Landowners cannot afford to ignore evidence of the possibility of
prescriptive rights being claimed, nor hide behind lease
covenants and fail to take action. Laura Small investigates.
The existence of private rights can be
a significant bar to development.
Any landowner who fails to investigate
carefully the possibility of such
rights arising by prescription can find
their land encumbered and the opportunity
for development lost or significantly
impeded.
One of the essential elements that
allows a prescriptive right to arise is
acquiescence on the part of the owner of
the servient land. If the owner lets the
servient land then it is necessary to ask
whether the owner had the opportunity
to prevent the user. If the owner did have
such an opportunity, then the fact that the
land was let will not prevent the claim to
a prescriptive right being upheld.
The case of Williams & anor v Sandy
Lane (Chester) Ltd [2006] illustrates how a
lack of vigilance in the face of evidence
of a potential claim to prescriptive rights
resulted in success for the claimants.
The facts
Chester City Council owned land that
lay between a public highway, Sandy
Lane, and the River Dee. On the land
was a boathouse – the boathouse was a
tenant’s fixture. In 1908 the Council’s
predecessor let the land on which the
boathouse sat to a Mr William Williams,
who ran his business from the site. A Mr
Trevor Williams began working for Mr
W. Williams in the 1950s and took over
the business in 1974, although the lease
for the boathouse was never formally
assigned to him.
To the south of the boathouse is a
residential property known as 20 Sandy
Lane. Since 1937 the owners of the house
had used a track over the Council’s land
(which also ran to the boathouse) and by
cutting across the common boundary to
the two properties, which was not at that
time fenced, gained access to the back
door of their property (the secondary
route). In 1975 Trevor Williams and his
fiancée, Rita Hibbitt, purchased 20 Sandy
Lane.
On taking over the boathouse Trevor
Williams placed flagstones along the line
of the track leading to the boathouse. On
acquiring the house he and Rita Hibbitt
ceased to use the secondary route: they
moved the back door, built up the
common boundary and fenced it. Instead
they created an alternative route (the primary
route) by extending the flagstones
from the boathouse to the garden, making
use of a hard standing immediately outside
the boathouse.
In 1984 Rita Hibbitt wrote to the
Council objecting to a proposal to develop
the adjoining land and she claimed a prescriptive
right of way.
In 1990 Trevor Williams was granted a
new lease of the boathouse by the
Council. It contained a covenant obliging
him, as tenant:
To take all reasonable steps to prevent any
encroachment upon the premises or the
acquisition of any easement over the
premises and to promptly notify the
Council of any attempt or claim to make
or require the same.
In 2003 the Council sold its interest in
the site (subject to the lease of the boathouse)

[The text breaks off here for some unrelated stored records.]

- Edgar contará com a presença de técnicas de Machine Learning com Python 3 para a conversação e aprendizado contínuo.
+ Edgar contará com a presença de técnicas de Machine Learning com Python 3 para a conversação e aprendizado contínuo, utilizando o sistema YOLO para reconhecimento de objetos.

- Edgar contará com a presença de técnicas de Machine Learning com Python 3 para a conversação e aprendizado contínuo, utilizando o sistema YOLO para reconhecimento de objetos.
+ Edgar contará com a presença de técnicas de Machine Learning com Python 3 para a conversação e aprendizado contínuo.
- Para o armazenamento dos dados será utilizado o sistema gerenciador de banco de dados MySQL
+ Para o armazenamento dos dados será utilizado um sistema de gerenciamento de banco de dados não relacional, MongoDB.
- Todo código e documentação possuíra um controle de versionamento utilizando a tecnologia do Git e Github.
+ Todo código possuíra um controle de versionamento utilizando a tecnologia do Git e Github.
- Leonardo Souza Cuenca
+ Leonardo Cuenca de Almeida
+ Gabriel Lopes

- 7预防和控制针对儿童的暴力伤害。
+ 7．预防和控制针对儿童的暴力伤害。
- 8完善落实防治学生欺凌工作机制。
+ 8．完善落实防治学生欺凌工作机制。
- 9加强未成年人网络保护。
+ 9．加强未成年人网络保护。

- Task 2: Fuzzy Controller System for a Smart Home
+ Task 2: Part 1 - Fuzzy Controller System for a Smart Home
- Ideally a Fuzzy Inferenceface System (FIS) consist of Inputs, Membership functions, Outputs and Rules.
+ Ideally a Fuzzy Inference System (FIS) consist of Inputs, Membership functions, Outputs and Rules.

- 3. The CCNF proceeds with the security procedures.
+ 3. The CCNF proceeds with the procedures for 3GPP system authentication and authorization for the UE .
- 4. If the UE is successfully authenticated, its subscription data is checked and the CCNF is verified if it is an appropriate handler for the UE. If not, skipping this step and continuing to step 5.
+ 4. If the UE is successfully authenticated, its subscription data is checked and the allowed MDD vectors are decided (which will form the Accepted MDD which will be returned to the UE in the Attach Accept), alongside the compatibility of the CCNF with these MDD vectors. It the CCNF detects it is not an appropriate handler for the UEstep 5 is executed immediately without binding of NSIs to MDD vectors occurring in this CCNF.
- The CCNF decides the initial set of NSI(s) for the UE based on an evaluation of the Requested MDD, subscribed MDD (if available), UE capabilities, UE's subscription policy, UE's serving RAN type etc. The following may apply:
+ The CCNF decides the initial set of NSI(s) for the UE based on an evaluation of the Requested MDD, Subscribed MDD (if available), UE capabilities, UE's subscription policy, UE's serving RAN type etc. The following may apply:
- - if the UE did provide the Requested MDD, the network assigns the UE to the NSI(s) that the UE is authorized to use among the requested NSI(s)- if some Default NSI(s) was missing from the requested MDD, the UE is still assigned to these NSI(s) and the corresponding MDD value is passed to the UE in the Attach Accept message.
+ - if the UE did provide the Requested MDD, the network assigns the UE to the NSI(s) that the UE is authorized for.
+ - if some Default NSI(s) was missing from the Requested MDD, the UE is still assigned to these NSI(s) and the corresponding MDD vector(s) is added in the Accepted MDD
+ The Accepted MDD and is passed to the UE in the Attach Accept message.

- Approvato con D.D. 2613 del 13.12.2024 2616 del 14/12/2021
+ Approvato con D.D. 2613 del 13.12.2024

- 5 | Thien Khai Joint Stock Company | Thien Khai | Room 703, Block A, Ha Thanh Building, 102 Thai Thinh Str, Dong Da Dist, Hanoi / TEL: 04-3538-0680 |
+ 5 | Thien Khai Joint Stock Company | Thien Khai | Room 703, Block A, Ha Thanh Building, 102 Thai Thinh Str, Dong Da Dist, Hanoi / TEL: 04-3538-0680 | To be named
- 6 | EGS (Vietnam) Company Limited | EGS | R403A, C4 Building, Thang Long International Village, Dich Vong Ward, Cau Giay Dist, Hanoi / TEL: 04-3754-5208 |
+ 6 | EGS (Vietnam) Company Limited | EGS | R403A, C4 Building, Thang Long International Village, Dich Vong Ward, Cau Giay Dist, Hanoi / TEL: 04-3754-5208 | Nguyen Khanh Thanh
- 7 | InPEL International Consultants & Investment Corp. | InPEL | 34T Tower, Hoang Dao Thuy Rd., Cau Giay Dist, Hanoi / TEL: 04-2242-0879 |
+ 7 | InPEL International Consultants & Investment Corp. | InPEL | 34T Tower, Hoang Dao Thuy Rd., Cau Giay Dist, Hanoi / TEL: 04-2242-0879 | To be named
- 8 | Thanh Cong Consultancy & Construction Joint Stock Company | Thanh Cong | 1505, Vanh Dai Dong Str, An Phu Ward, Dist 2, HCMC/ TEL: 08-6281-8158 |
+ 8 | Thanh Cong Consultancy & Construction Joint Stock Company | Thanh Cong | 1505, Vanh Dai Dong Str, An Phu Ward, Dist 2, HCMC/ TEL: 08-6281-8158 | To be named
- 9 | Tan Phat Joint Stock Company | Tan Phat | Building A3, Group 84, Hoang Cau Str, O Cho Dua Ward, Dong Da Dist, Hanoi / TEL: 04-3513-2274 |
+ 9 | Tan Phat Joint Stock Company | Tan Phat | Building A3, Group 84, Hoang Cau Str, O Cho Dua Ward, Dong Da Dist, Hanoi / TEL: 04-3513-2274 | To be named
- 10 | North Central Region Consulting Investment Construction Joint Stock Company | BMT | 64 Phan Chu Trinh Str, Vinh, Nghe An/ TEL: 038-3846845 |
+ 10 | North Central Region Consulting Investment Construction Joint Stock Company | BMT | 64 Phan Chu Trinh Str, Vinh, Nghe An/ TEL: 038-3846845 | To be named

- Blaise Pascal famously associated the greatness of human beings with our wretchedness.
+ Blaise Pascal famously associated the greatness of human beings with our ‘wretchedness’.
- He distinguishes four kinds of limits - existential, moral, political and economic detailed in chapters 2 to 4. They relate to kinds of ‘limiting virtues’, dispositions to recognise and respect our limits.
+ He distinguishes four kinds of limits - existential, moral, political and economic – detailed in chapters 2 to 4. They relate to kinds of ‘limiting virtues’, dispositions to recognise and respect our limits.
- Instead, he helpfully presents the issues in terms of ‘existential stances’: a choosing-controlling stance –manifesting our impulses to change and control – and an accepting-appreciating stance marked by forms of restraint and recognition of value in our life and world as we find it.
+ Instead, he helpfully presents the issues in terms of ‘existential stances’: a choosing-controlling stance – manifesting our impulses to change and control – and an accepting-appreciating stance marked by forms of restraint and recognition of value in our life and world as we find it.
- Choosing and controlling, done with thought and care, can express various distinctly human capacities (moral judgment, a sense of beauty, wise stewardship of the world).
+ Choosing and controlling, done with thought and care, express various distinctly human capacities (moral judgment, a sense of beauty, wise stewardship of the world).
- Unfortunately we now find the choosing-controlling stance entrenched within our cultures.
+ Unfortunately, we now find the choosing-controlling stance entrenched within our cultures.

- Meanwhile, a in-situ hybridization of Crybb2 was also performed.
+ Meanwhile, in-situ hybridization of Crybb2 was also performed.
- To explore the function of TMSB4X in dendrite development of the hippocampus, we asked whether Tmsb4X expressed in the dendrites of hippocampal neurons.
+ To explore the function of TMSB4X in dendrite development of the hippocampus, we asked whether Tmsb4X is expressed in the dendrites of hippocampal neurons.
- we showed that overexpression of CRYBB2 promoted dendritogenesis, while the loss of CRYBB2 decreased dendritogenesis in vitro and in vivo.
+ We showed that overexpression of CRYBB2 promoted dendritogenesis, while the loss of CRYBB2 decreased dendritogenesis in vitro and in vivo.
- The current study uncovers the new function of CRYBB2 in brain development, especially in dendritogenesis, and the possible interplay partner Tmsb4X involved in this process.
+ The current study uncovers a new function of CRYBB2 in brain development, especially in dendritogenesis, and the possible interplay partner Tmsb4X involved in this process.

to Sandy Lane (Chester) Ltd, who
intended to build houses on the land. In
2004 Trevor Williams and Rita Hibbitt
sought a declaration that they were entitled
to rights of way over both the
primary and secondary routes.
The decision
The High Court found against the
claimants, who appealed. In finding in
the claimants’ favour, the Court of
Appeal considered the following:
(1) Did the existence of the lease mean
that the Council was unable to prevent
user and thus it could not be
said to have acquiesced?
(2) Did the Council have knowledge of
the use of the primary route?
(3) Did the covenant in the lease requiring
the tenant to prevent the
acquisition of easements preclude
the claimants from pursuing their
claim?
(4) Had the claimants abandoned the
secondary route?
Acquiescence
It is only the freehold owner who can
acquiesce in the user required to create a
prescriptive right. If the existence of a
tenancy prevents the freeholder from
discovering the user or preventing the
user on becoming aware of it, then there
is no acquiescence.
The Court of Appeal considered
carefully the case of Pugh v Savage [1970]. In this case Cross LJ distinguished
between a tenancy that
predates the commencement of the user
and one that has commenced a significant
time after the period of user. In the
latter case, if a freehold owner grants a
tenancy after it is aware that user has
commenced then the grant of the tenancy
will not be a bar to a claim for a
prescriptive right.
In Williams the High Court held that
the Council had not acquiesced since
granting the 1990 tenancy because of
the terms of that tenancy – having
required the tenant to ensure that easements
are not acquired over the land,
the judge held that the freehold owner
would not need to make its own
enquiries. The Court of Appeal disagreed.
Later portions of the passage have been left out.